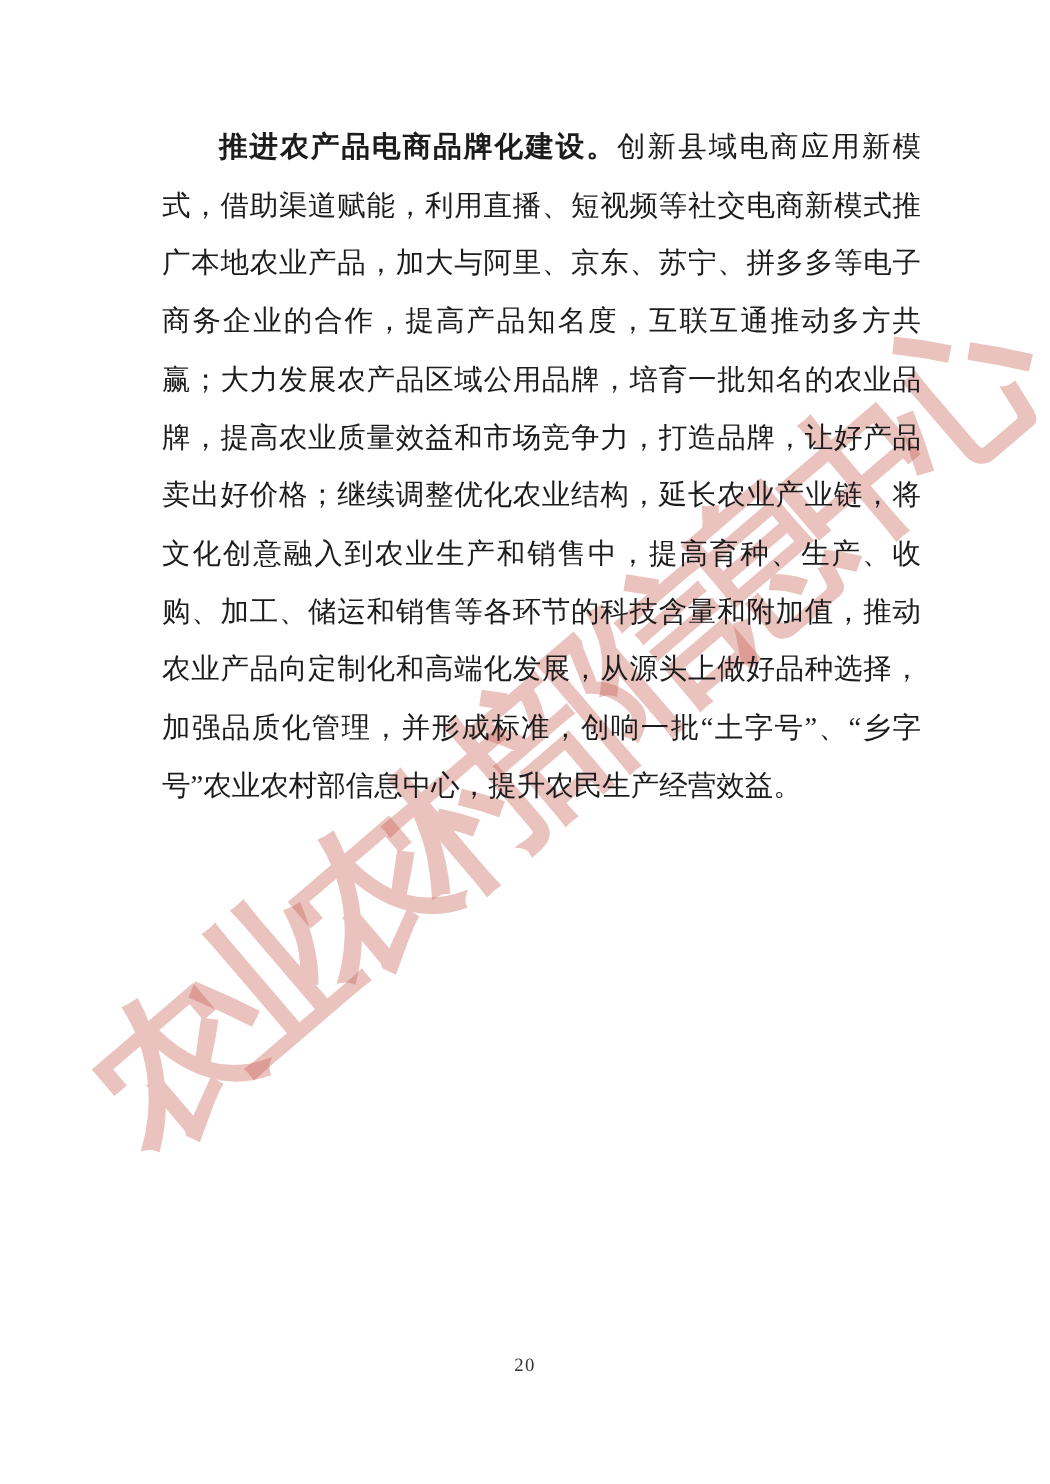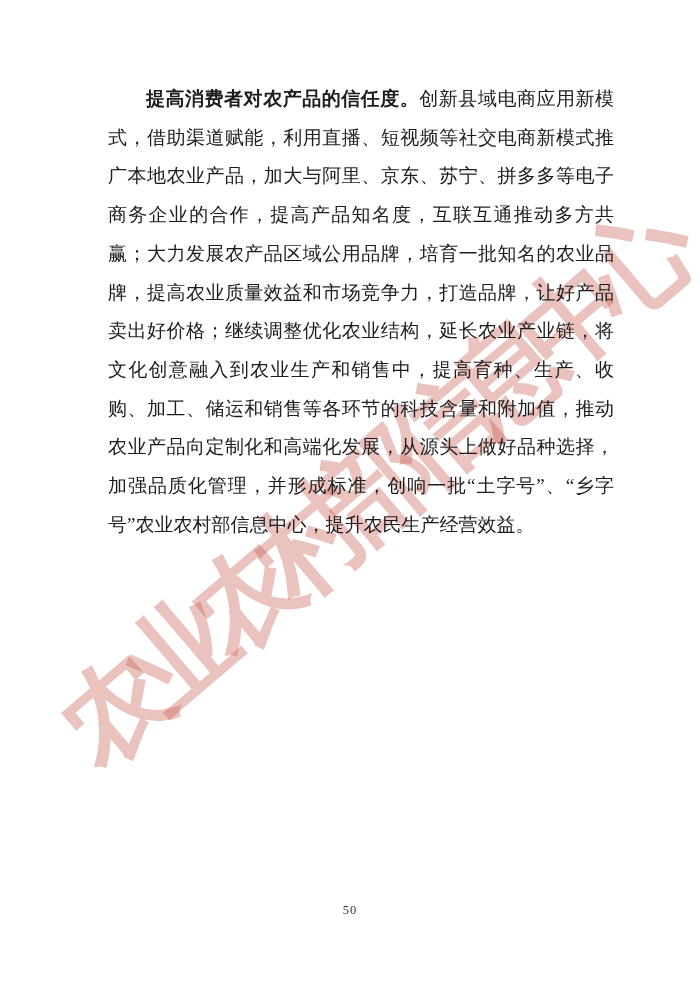"提高消费者对农产品的信任度。" span.para-lead { text: 提高消费者对农产品的信任度 -> 推进农产品电商品牌化建设 }
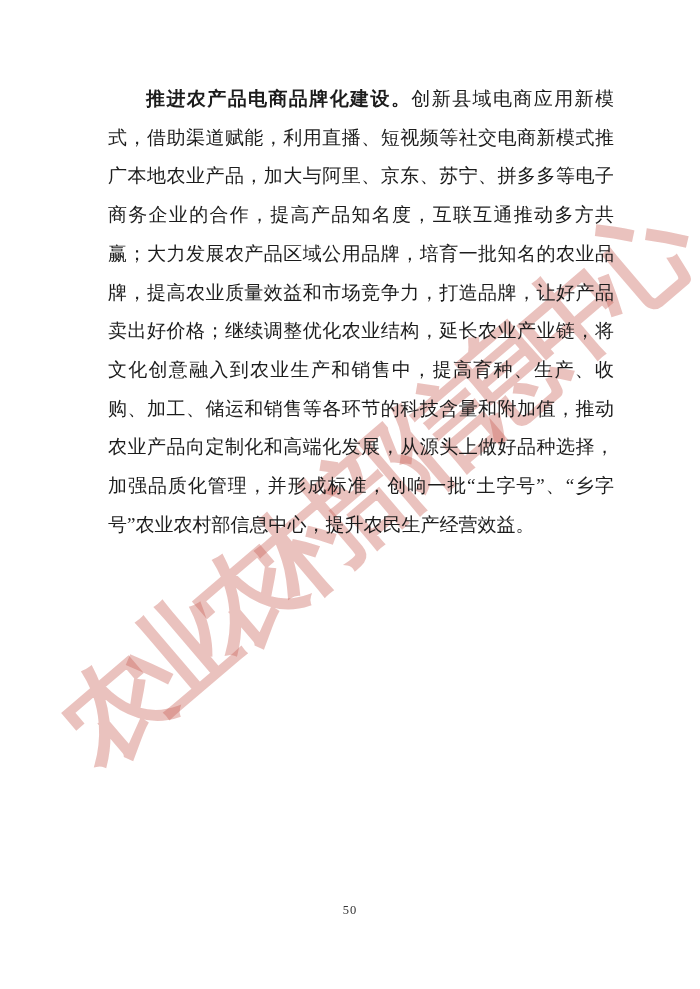"50" div.page-number { text: 50 -> 20 }
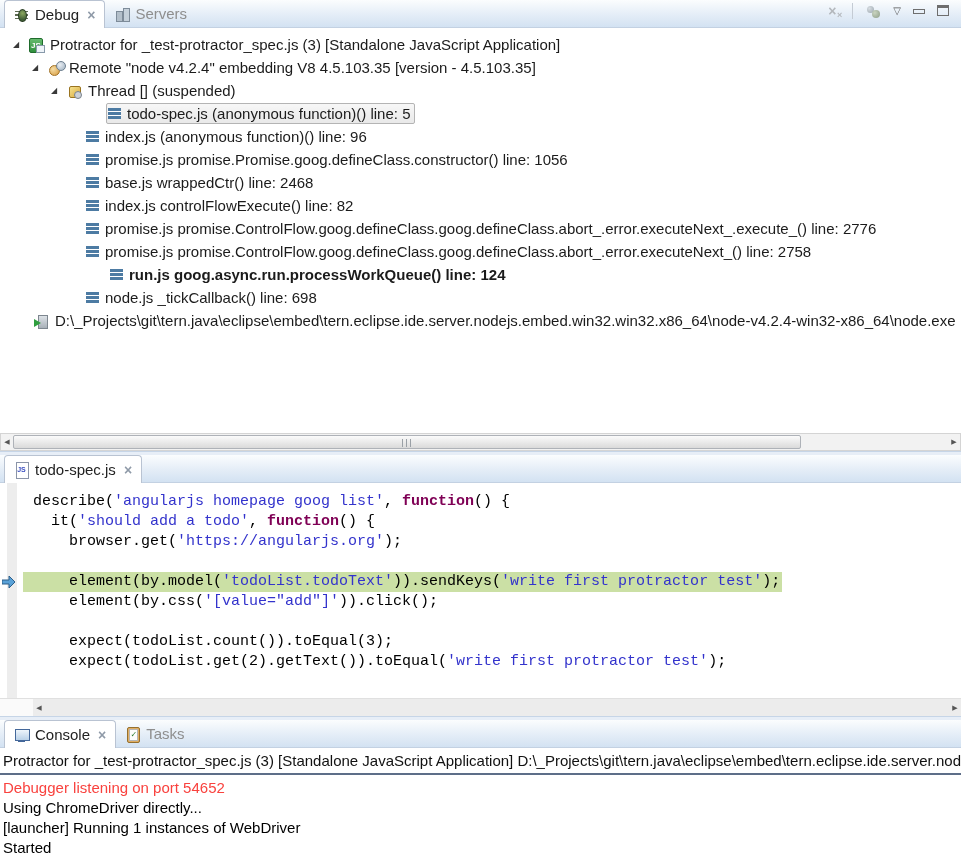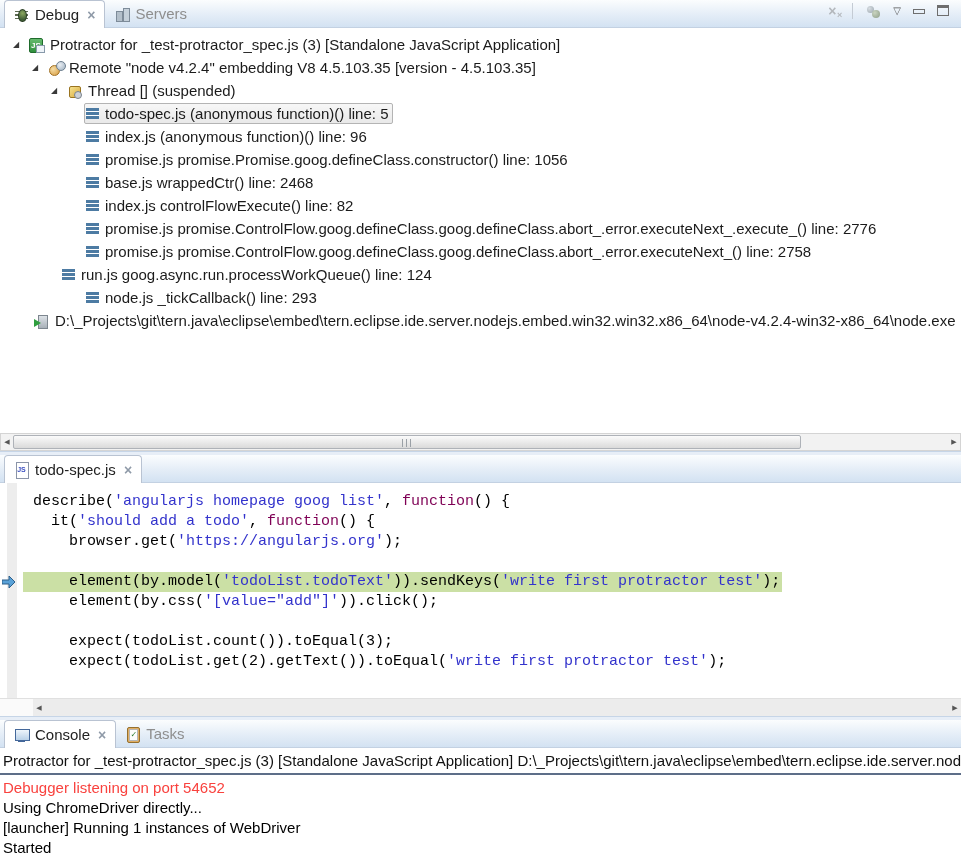"todo-spec.js (anonymous function)()" div.tree-row { padding-left: 70px -> 92px }
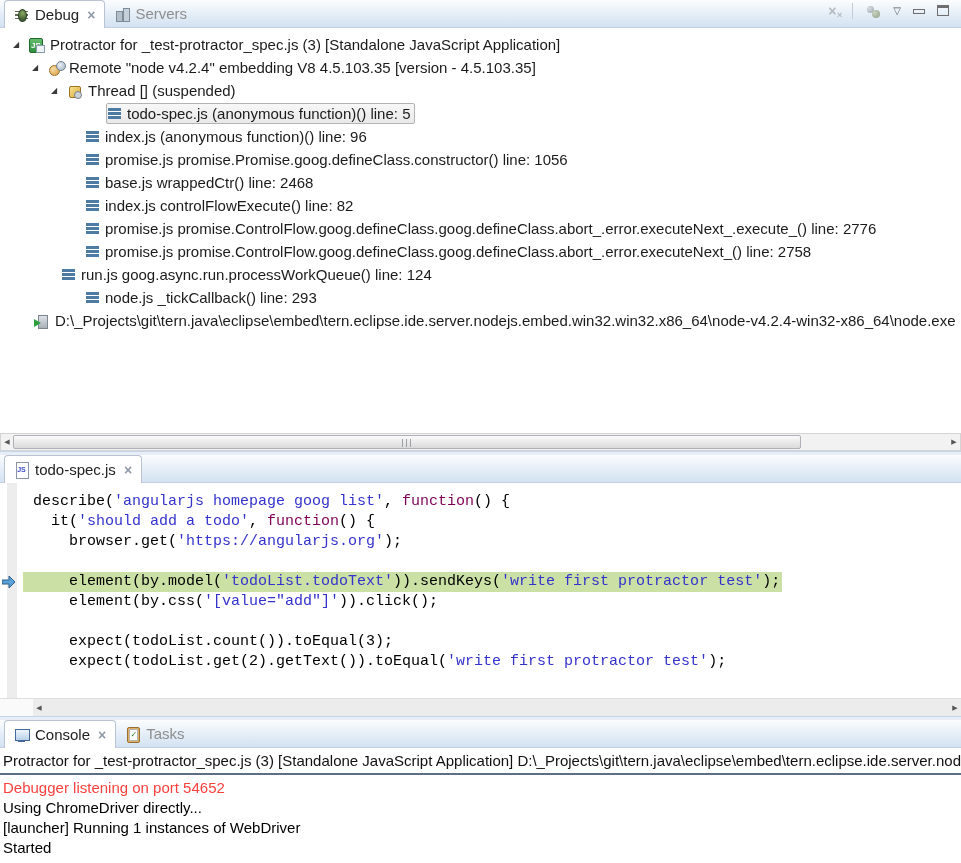"run.js goog.async.run.processWorkQueue()" div.tree-row { font-weight: none -> bold; padding-left: 46px -> 94px }
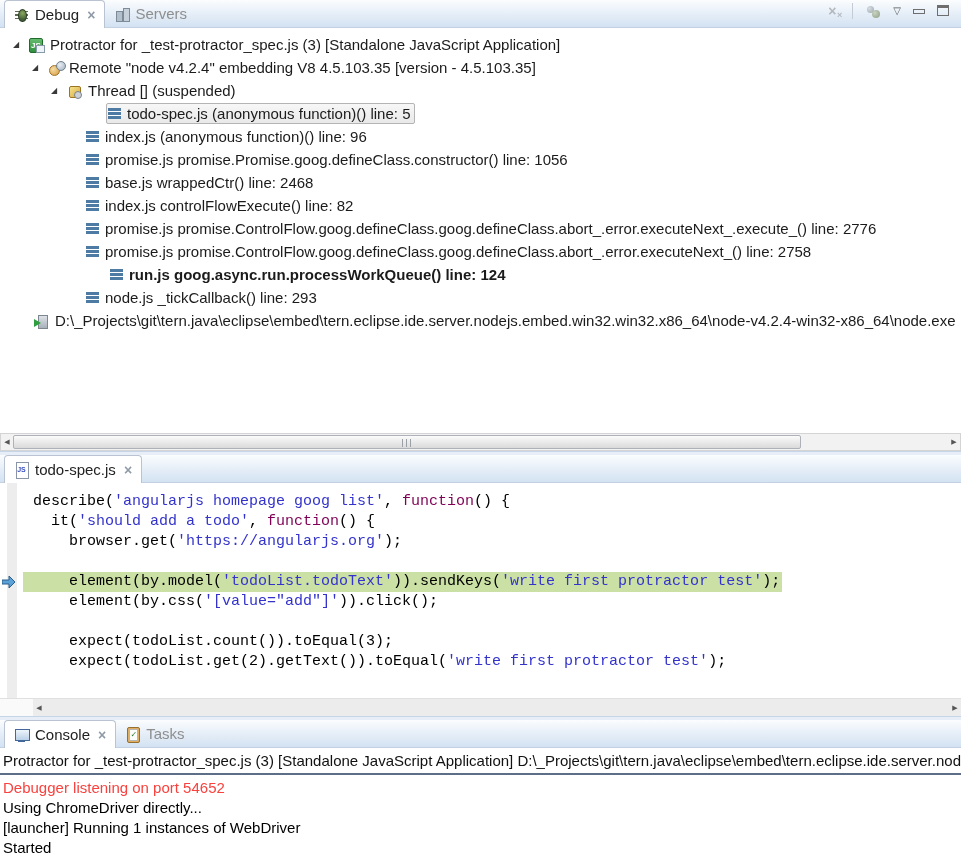"node.js _tickCallback() line: 293" span.tree-label { text: 293 -> 698 }
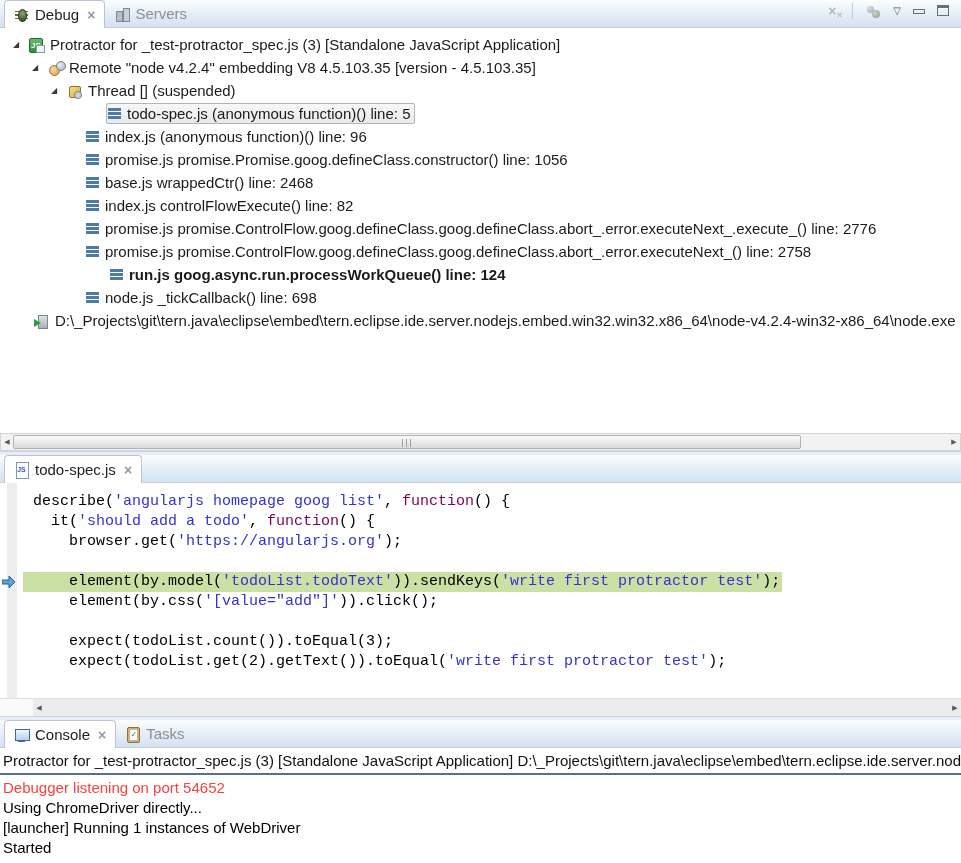"function" .tok-k { font-weight: normal -> bold }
* * * * *
From the line with "text: 50 ->" to the last line above, restate each line word for word, but skip the pictures.

▶ _Task result_
"50" div.page-number { text: 50 -> 20 }
"todo-spec.js (anonymous function)()" div.tree-row { padding-left: 70px -> 92px }
"run.js goog.async.run.processWorkQueue()" div.tree-row { font-weight: none -> bold; padding-left: 46px -> 94px }
"node.js _tickCallback() line: 293" span.tree-label { text: 293 -> 698 }
"function" .tok-k { font-weight: normal -> bold }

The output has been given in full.